Fla. House and Senate Expected to Meet Through Weekend to Merge Bills

January 19, 2007 by

Laboring to comply with Gov. Charlie Crist’s call for lowering Florida insurance costs by at least 25 percent during a quick, seven-day special session, both the House and Senate have passed bills promising to do just that and more.

In a 10:30 a.m. conference session today, the Senate bill and five House bills will be placed side by side and lawmakers will proceed with efforts to marry them into one- a process likely to continue through the weekend and into early next week.

Lawmakers have until Monday to come to an agreement; that’s when the special legislative session ends. However, issues could be revisited when the regular session convenes in March.

Both branches have agreed to cut rates by about 25 percent, allow homeowners to reject some coverages and enforce stronger building codes. The also appear to be united in requiring any insurer selling auto coverage in the state to also sell homeowners coverage if they sell homeowners coverage in other states.

The House and Senate have agreed that Citizens should be blocked from raising rates for one year, which would nix both a Jan. 1 hike of 25 percent and a proposed 56 percent increase later in the year. Citizens would also be permitted to charge rates below those of private insurers for the first time.

But they differ over whether and how to expand Citizens Property Insurance Corp., the state-created insurer of last resort that is in fact the largest property insurer in the state, and they approach reinsurance issues a bit differently.

The Senate appears more willing to expand Citizens and let the government assume more risk than the does the House, which appears more worried about preserving private insurance markets.

In terms of reinsurance, the House would make less expensive coverage available to insurance companies on a temporary basis though the state’s Hurricane Catastrophe Fund. To access this cheaper reinsurance, insurers would have to cut rates by 25 percent and pass along any additional savings to policyholders.

The Senate would free private insurers from having to buy some reinsurance by capping their losses at $23 billion, at which point state funds would kick in.

Echoing Gov. Crist’s oft-stated complaint, the House would like to somehow tie Florida rates of national insurers to their national financials, rather than to only their Florida subsidiary’s results. The Senate has shied away from any such provision.

The House also wants more changes to the operations of Citizens than called for by the Senate, including requiring the Department of Financial Services to review the insurer’s insurance agent commission structure and make recommendations for commission standards.

Some insurer representatives, including a senior official of the National Association of Mutual Insurance Companies who said the proposals would only make the situation worse, skewered the efforts of legislators.

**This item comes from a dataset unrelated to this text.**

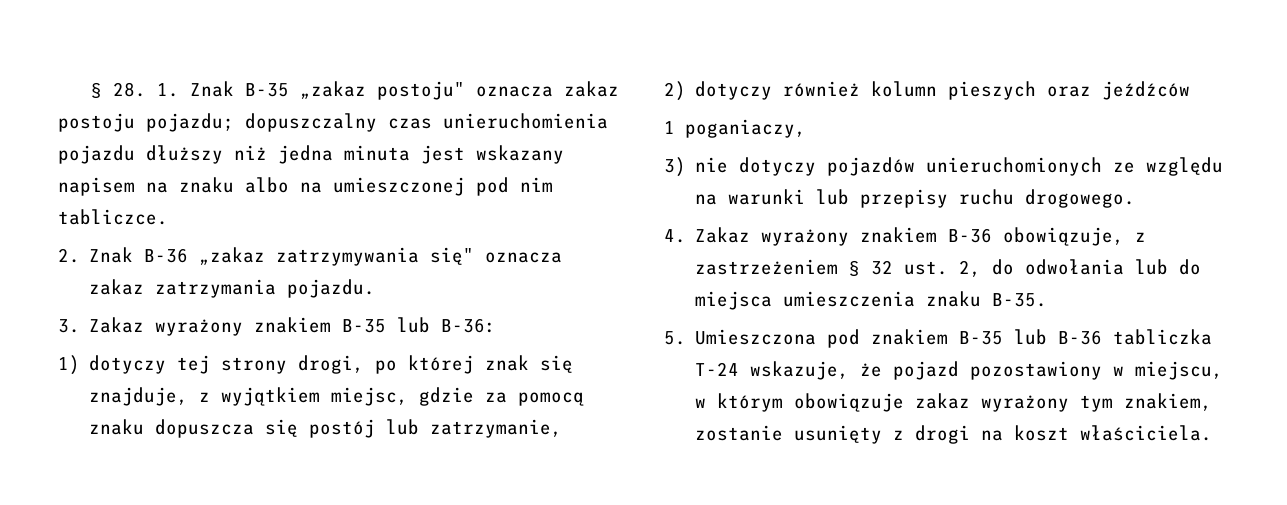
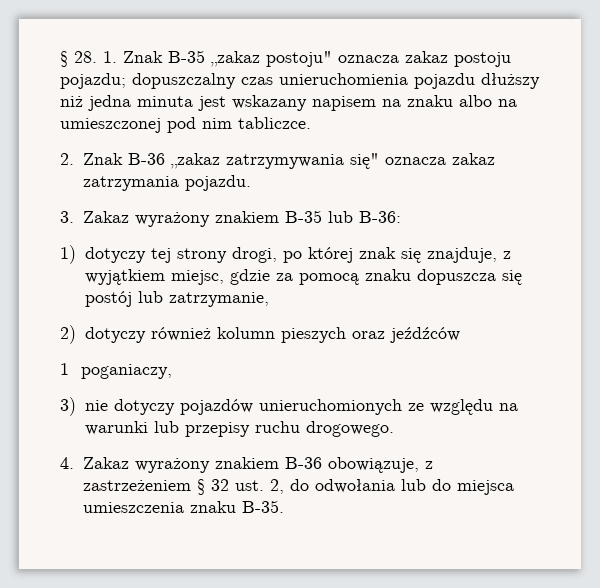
- 5. Umieszczona pod znakiem B-35 lub B-36 tabliczka T-24 wskazuje, że pojazd pozostawiony w miejscu, w którym obowiązuje zakaz wyrażony tym znakiem, zostanie usunięty z drogi na koszt właściciela.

“In a desire to find rate relief for homeowners, Florida lawmakers may have unwittingly enacted bills in their respective chambers this week that are possibly illegal and certainly will do nothing to keep some insurers from wanting to leave the state,” said Neil Alldredge, vice president of state and regulatory affairs.

Alldredge said provisions requiring insurers writing homeowner’s insurance in other states to write the same coverage in Florida or requiring auto insurance-only companies to now write homeowners is “absurd” and “may be unconstitutional as well.”

“This is like suddenly telling an electrician that he now also has to become a plumber,” Alldredge said.

Alldredge also objected to other provisions, many of which are contained in the House bills. They include forcing insurers to place a 90-day time limit on paying claims after a storm, prohibiting insurers from denying coverage based solely on the age of a home, or requiring insurers to factor the profits of national affiliate companies into rate filings and prohibiting “excess” profits by property insurers.

“This everything-but-the-kitchen-sink approach is no way to legislate,” Alldredge said.

“The best outcome would be for lawmakers to throw away their special session bills and agree instead to come back when their regular session begins in March with a plan to formulate a long-term solution instead of this hurried approach,” Alldredge said. “Rome wasn’t built in a day, and solving Florida’s insurance market problems will take longer than a seven-day special session.”

Heading into the legislative session, the Property Casualty Insurers Association of America (PCI), whose members serve nearly two million Florida homeowners, came out in support of some of the proposals that seem to now unite lawmakers, including those to strengthen building codes, broaden the state’s hurricane catastrophe fund, and offer consumers more coverage options.

William Stander, Tallahassee-based assistant vice president and regional manager for PCI, noted at the start of the week that lawmakers are under tremendous pressure to deliver tangible solutions to voters.

“But given the complexity of the issues and the scope of the problem, that will be difficult to accomplish,” he cautioned. “There are no quick fixes to what we are facing.”